It’s kind of crazy to think about. It was twenty-six years ago that I sat next to my soon-to-be husband as he recovered from major jaw surgery to correct a bite that was so misaligned only a few of his teeth matched up when he tried to chew. This morning, I’m sitting next to our first born son who is recovering from the same surgery. He’s the same age my husband was and his beautiful fiance is scattering to and fro attending to his every need – and here I sit wondering how on earth enough time has passed that I am now here and she is there? It’s one of those moments when it’s impossible not to marvel at the unfolding of life, this beautiful circular rhythm that reminds me, no matter how much changes in the world around us, this cycle of learning, growing, and teaching promises a today that matters and a tomorrow where you are sure to see the imprint of your yesterday.
My husband Joe and I will celebrate our twenty-fifth anniversary in a few months. Nursing him through his surgery all those years ago was, I now realize, a pilot of sorts for the seasons to come. We went into the surgery with the kind of blissful naivety we entered into marriage. We knew, theoretically anyway, it was a major operation and would require several weeks of healing. We didn’t know the immense amount of patience that would be required and the need to continually call upon our faith to walk through the more difficult days.
When Joe’s six-hour surgery was complete and his parents and I were finally able to see him in recovery, we were shocked at the sight before us. It’s a vision that is still as clear today as it was then, for both me and my mother-in-law. His face was nearly unrecognizable, the swelling had taken over immediately and he had tubes on either side of his face draining the buildup of blood and fluids. It was this unforgettable moment of, “Oh, ok. This is serious.” I remember feeling panic stricken that this person I loved so deeply was suddenly so fragile and there was little I could do to relieve his pain and discomfort.
Although I couldn’t appreciate this at the time, it would foreshadow all the moments we would face together when life threw us a curveball and we would have to figure out how to support one another as we healed. It’s always this careful balance of giving and receiving love, knowing one another’s limits and pushing your own to care for this person you love more than you could ever love yourself.
As I watched my future daughter-in-law struggle with seeing her best friend in pain and do all she could to comfort him, I wondered if Joe’s parents saw as solid a partnership between me and their son as I see between my son and his bride. It’s not all that common for such a young couple to be challenged with a situation that places one so definitively in the role of caretaker and the other in this place of vulnerable dependence. They may not fully understand it now, but they are building something as strong as it is beautiful. The beauty is in their love and the strength in the faith they have woven into their friendship and lives.
I remember, when traveling back and forth to the hospital during Joe’s recovery, his parents would always pray the rosary and I would join them. On the way to the hospital this morning for our son, we did the same. We had chosen the best surgeon, the best hospital, done all we could to prep for surgery, but the peace we were searching for would only come with our decision to place him in God’s hands. We learn, we grow, we teach. My in-law’s decision to place their son in God’s hands that day mattered. And in their tomorrow, they see the imprint of that choice not only in their own lives, but in those that learned from them.

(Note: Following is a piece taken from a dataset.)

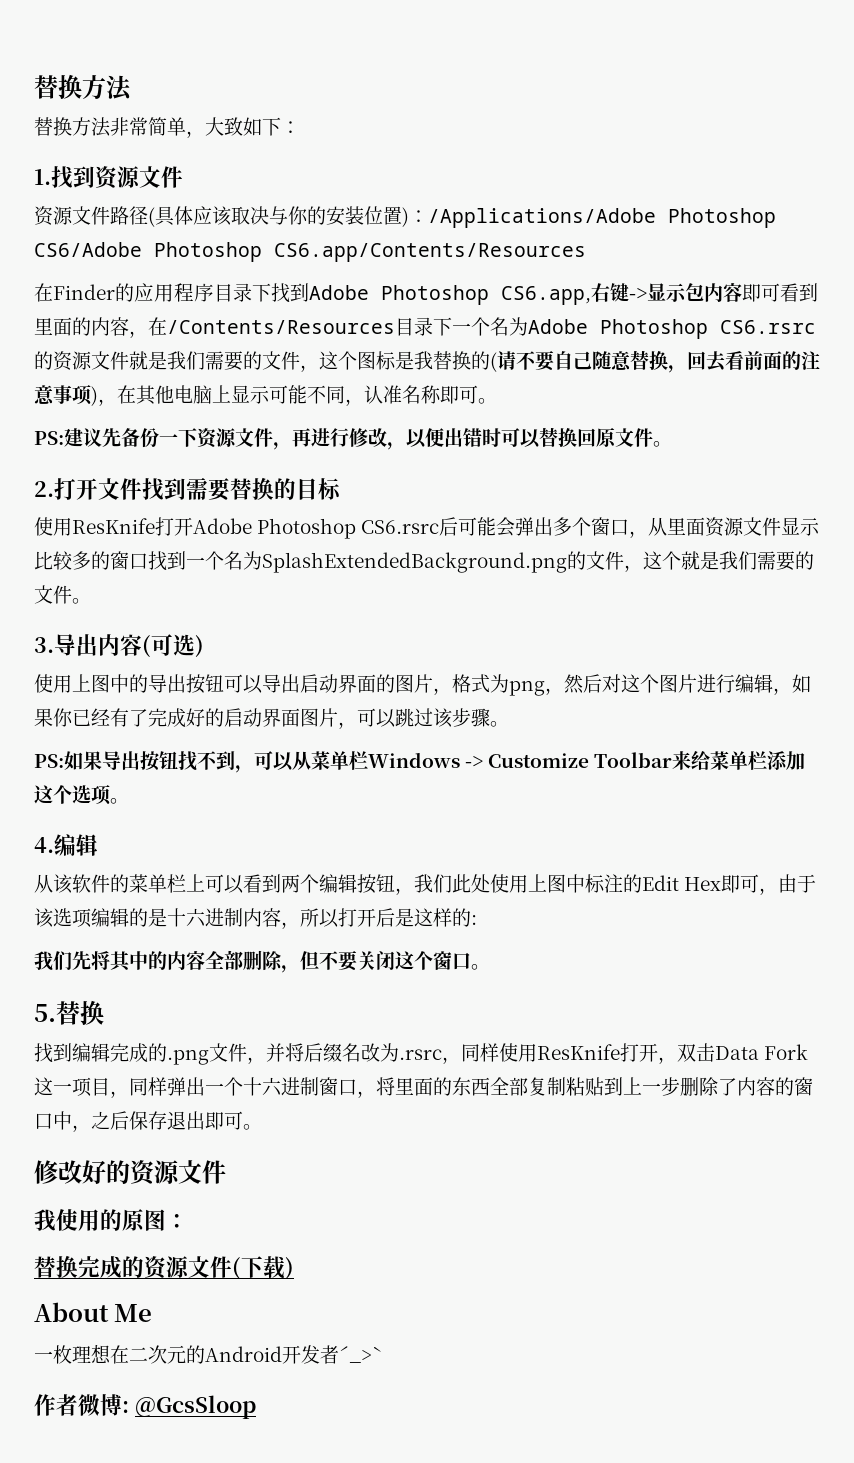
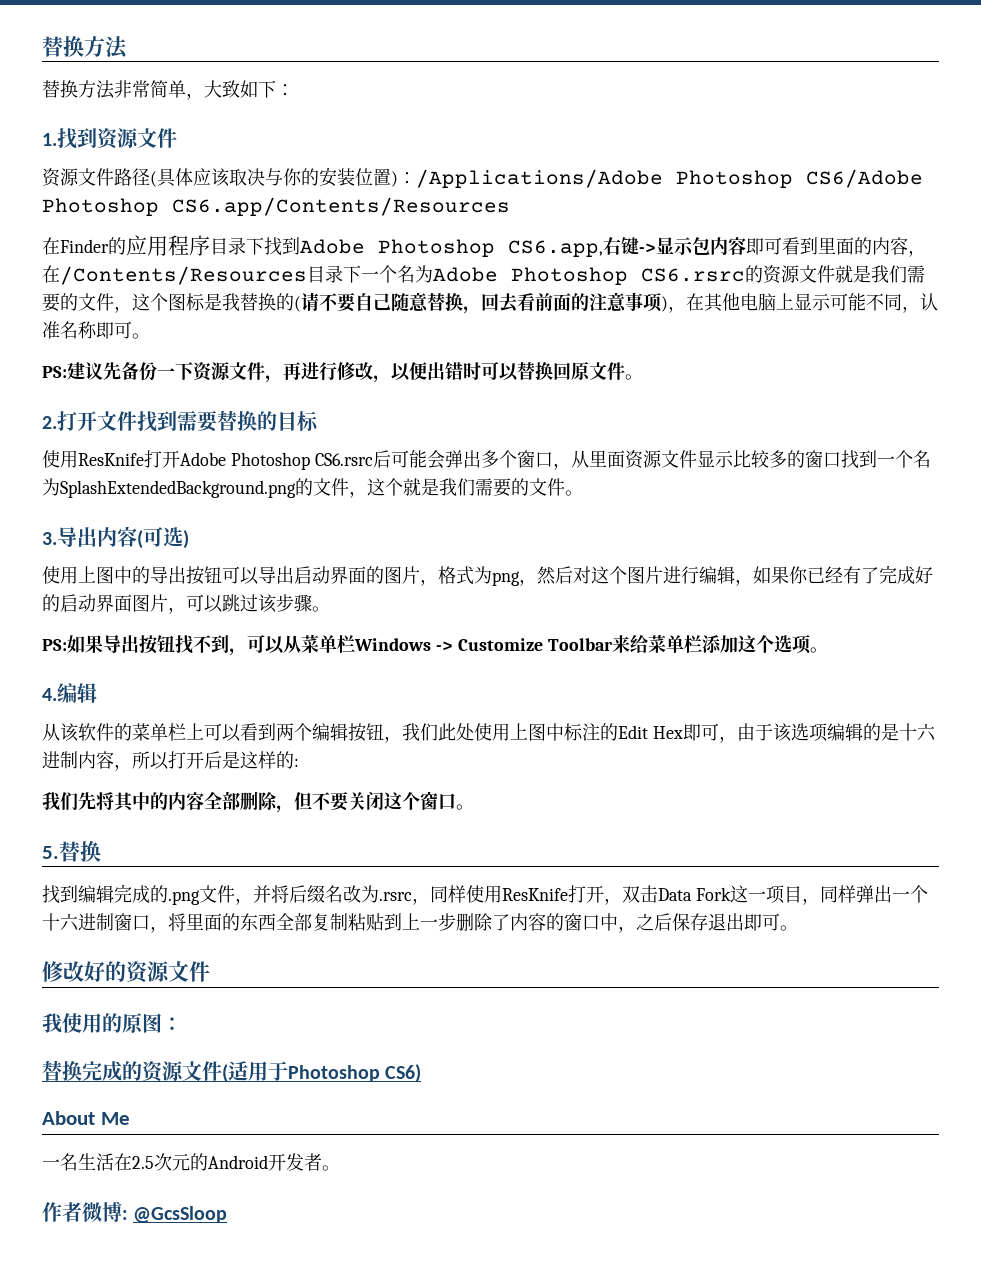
[241,1256,294,1280] 下载) -> [228,1061,422,1083] 适用于Photoshop CS6)
[53,1344,148,1364] 枚理想在二 -> [60,1153,154,1171] 名生活在2.5
[339,1345,383,1363] ˊ_>ˋ -> [322,1165,340,1171] 。

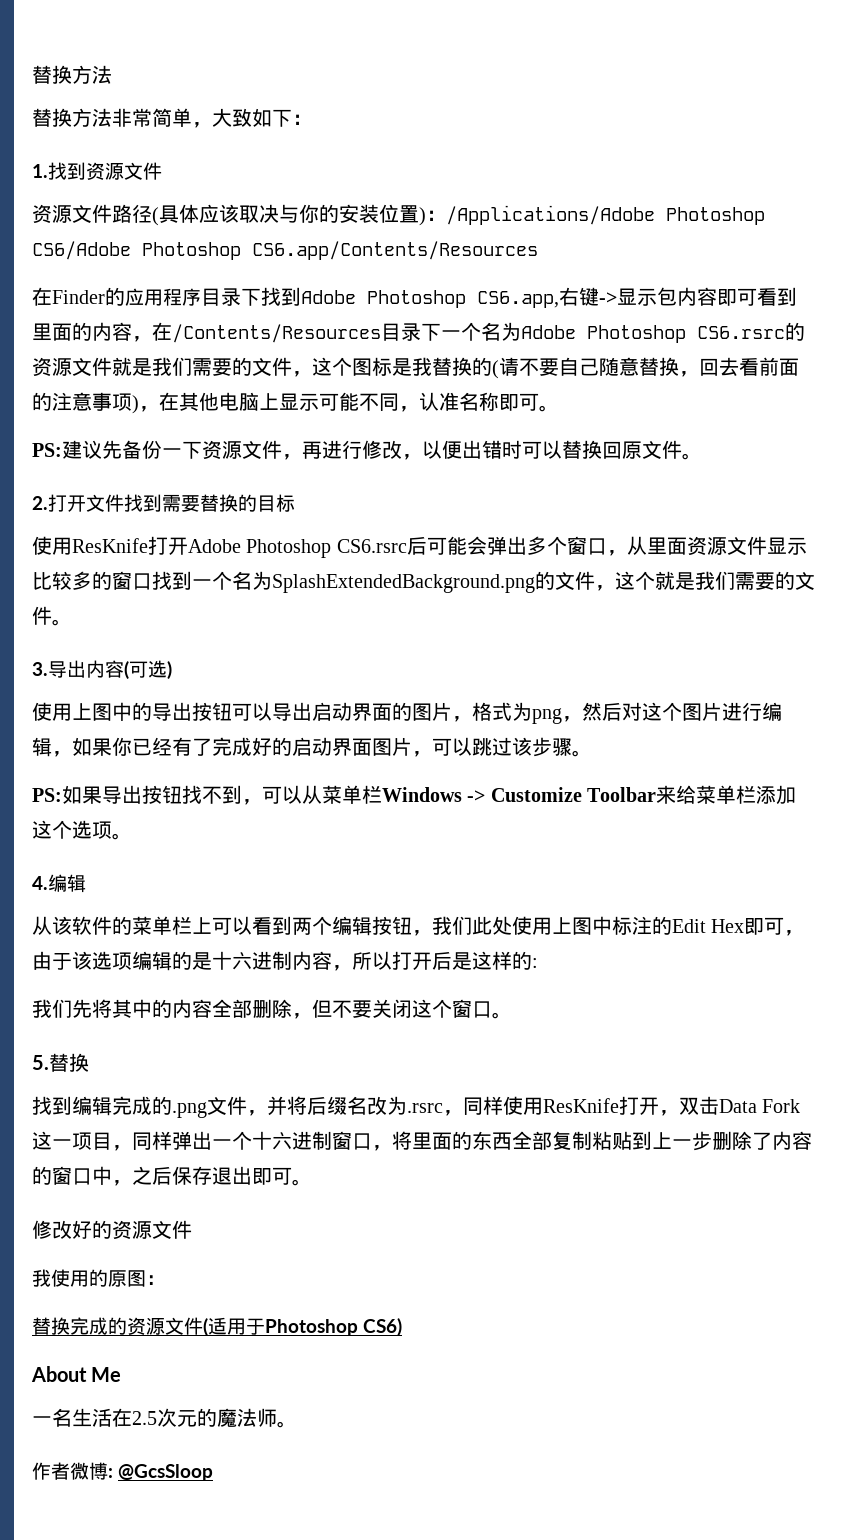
[208,1153,322,1171] Android开发者 -> [217,1408,277,1427] 魔法师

It hasn’t been twenty-five years of perfection, at least not by the world’s definition. The challenges have been real and our faith has continually been tested. There was a stretch of years where my anxiety left me nearly unrecognizable and the building of our family came with more vulnerability and grief than I ever expected to face. The perfection is in our commitment to one another through it all and the deepening of our faith with each passing day.
When we got the ok to visit our son in recovery, we weren’t sitting by his side for more than five minutes before I turned to Joe and found him with his head between his knees. It’s not an uncommon sight when any sort of medical procedure is involved – or being discussed – or referenced in any way. He picked his head up just enough to reveal the ever-recognizable pale complexion and a forehead covered in sweat. I didn’t even have a chance to react before I heard the recovery nurse shout, “Oh no you don’t! I’ve already had two dads hit the floor this week. You will not be the third!” At which point she swiftly grabbed a cool face cloth, slapped it on the back of his neck, popped open a can of ginger ale and escorted my husband right back to the waiting room. Oh how I love that man. The scene brought me right back to the day our son was born when he saw the size of the epidural needle, nearly hit the ground, and suddenly everyone was more worried about the nauseous guy in the corner than the one getting the needle inserted into her spine.
We give. We take. We learn. We grow. We teach. I’m grateful. Incredibly so – for all he’s given through the years, all he’s allowed me to take, the lessons I’ve learned in his example, the growth I’ve found in myself when I am patient enough to listen. I hope for twenty-five more years and twenty-five more after that. And I pray our love for one another and our commitment to our faith teaches our children all they need to keep the circle going.